# Problem with older Craftsman GT20



## DMan928 (Jul 18, 2009)

I have an older Craftsman GT20 tractor with the Onan motor and 4 speed trans (no hydro)

I was plowing snow with it last week, and smoke started coming out the front. The smoke was eminating from where the drivebelt is attached to the motor. The belt is old and was coming apart, so I figured I'd replace the belt, and then I would be fine.

Fast forward to yesterday. I mount the new belt, and lo and behold, smoke comes up again. It appears that something is bound/seized in the transmission, because the belt is slipping on the motor mount again, causing smoke, but no forward motion.

Do you think my transmission is shot/seized?
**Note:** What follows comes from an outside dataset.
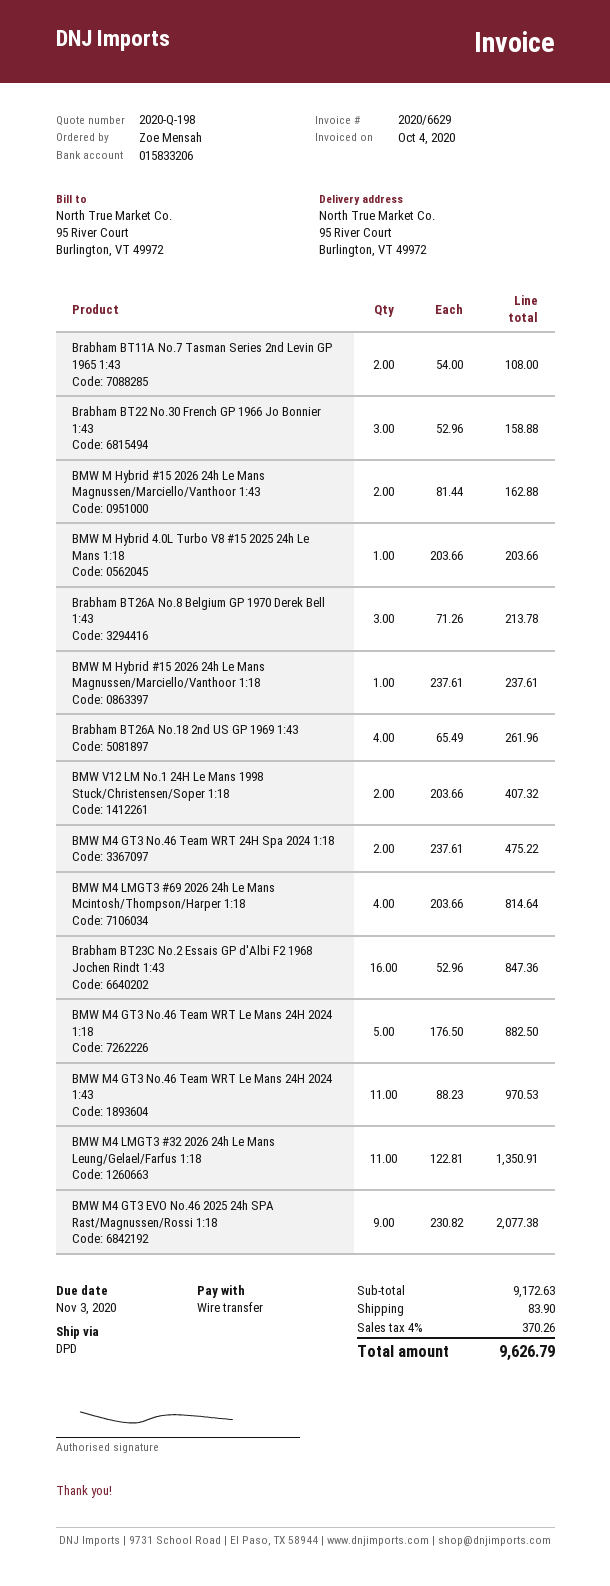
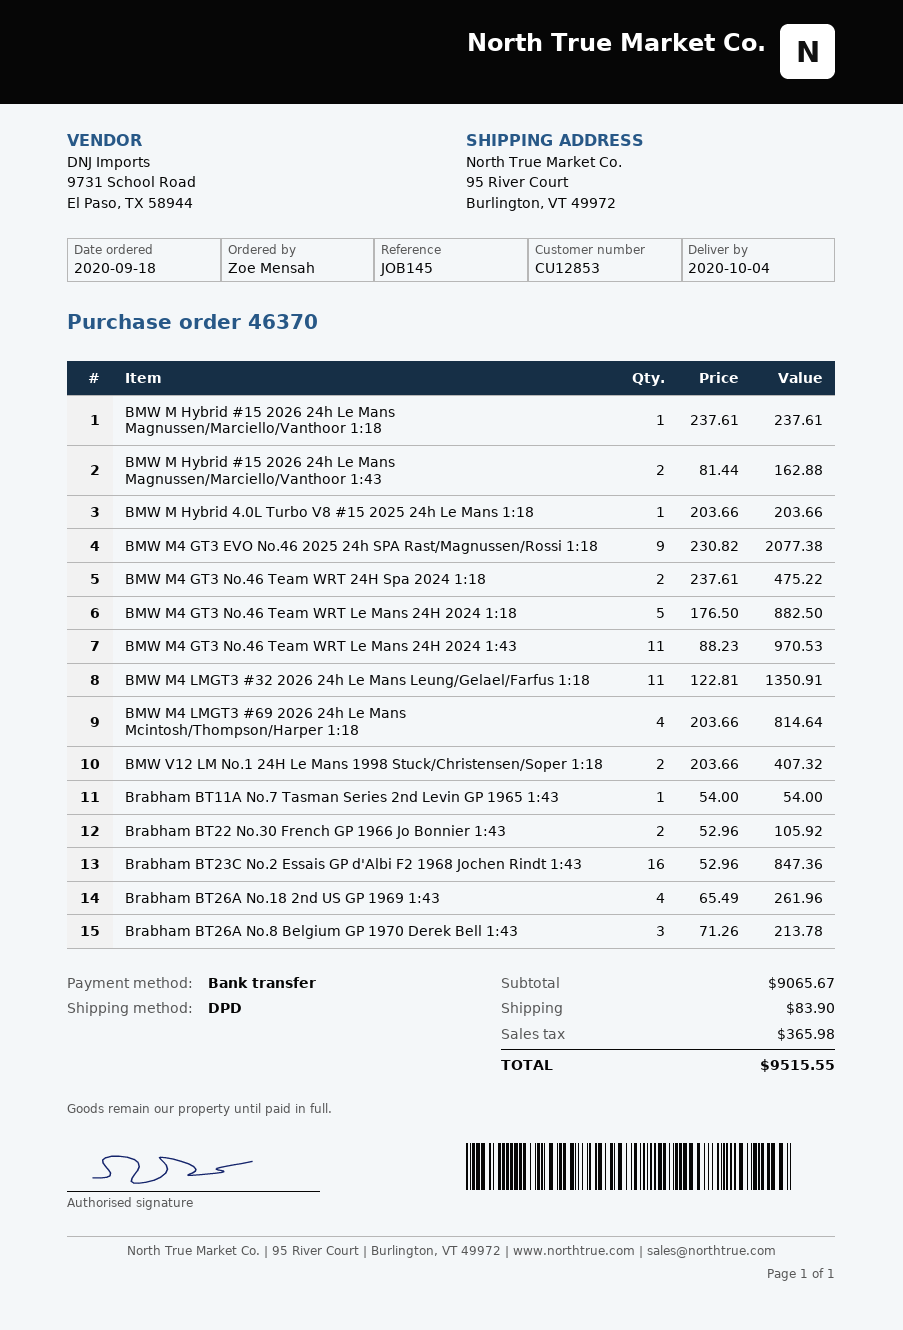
Brabham BT11A No.7 Tasman Series 2nd Levin GP 1965 1:43: 2 x 54.00 = 108.00 -> 1 x 54.00 = 54.00
Brabham BT22 No.30 French GP 1966 Jo Bonnier 1:43: 3 x 52.96 = 158.88 -> 2 x 52.96 = 105.92
subtotal: 9172.63 -> 9065.67
tax: 370.26 -> 365.98
total: 9626.79 -> 9515.55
I jacked it up, and the wheels spun freely. And it moves fine in neutral.

I'm a little perplexed. Any insight would be greatly appreciated.

Thanks in advance.

Cheers
Dave


----------



## dangeroustoys56 (Jul 26, 2010)

Hmm- could be anything from a seized idler pulley, mis routed belt , low trans fluid- practically anything.

Id pull it in a garage ( if you have access to one) - crawl underneath and eyeball everything- check the input shaft on the trans if the keyway is still there ( couldve broke)- check and see if the trans input pulley turns with the wheels- brake could even be seized on from a broken spring - id check that as well.


----------



## DMan928 (Jul 18, 2009)

Thanks for the ideas.

I did check the belt routing a few times, and the parking brake seems to be engaging correctly when I'm in neutral.

I'll take a look at the keyway, although I admit I'm not sure what I'm looking for.


----------



## dangeroustoys56 (Jul 26, 2010)

Its similar to a sheared flywheel key- when a driven pulley key breaks - pulley just spins. Its rare, but does happen sometimes - its something to check for before checking the trans. I have a couple GT's with the 3 speed 3 hi/3 low trans, i know those transmissions are a nitemare inside.


----------



## wjjones (May 28, 2010)

I had a similar problem with one of the fixed idler pulleys, it was the one closest to the engine pulley. The bearings had seized up.


----------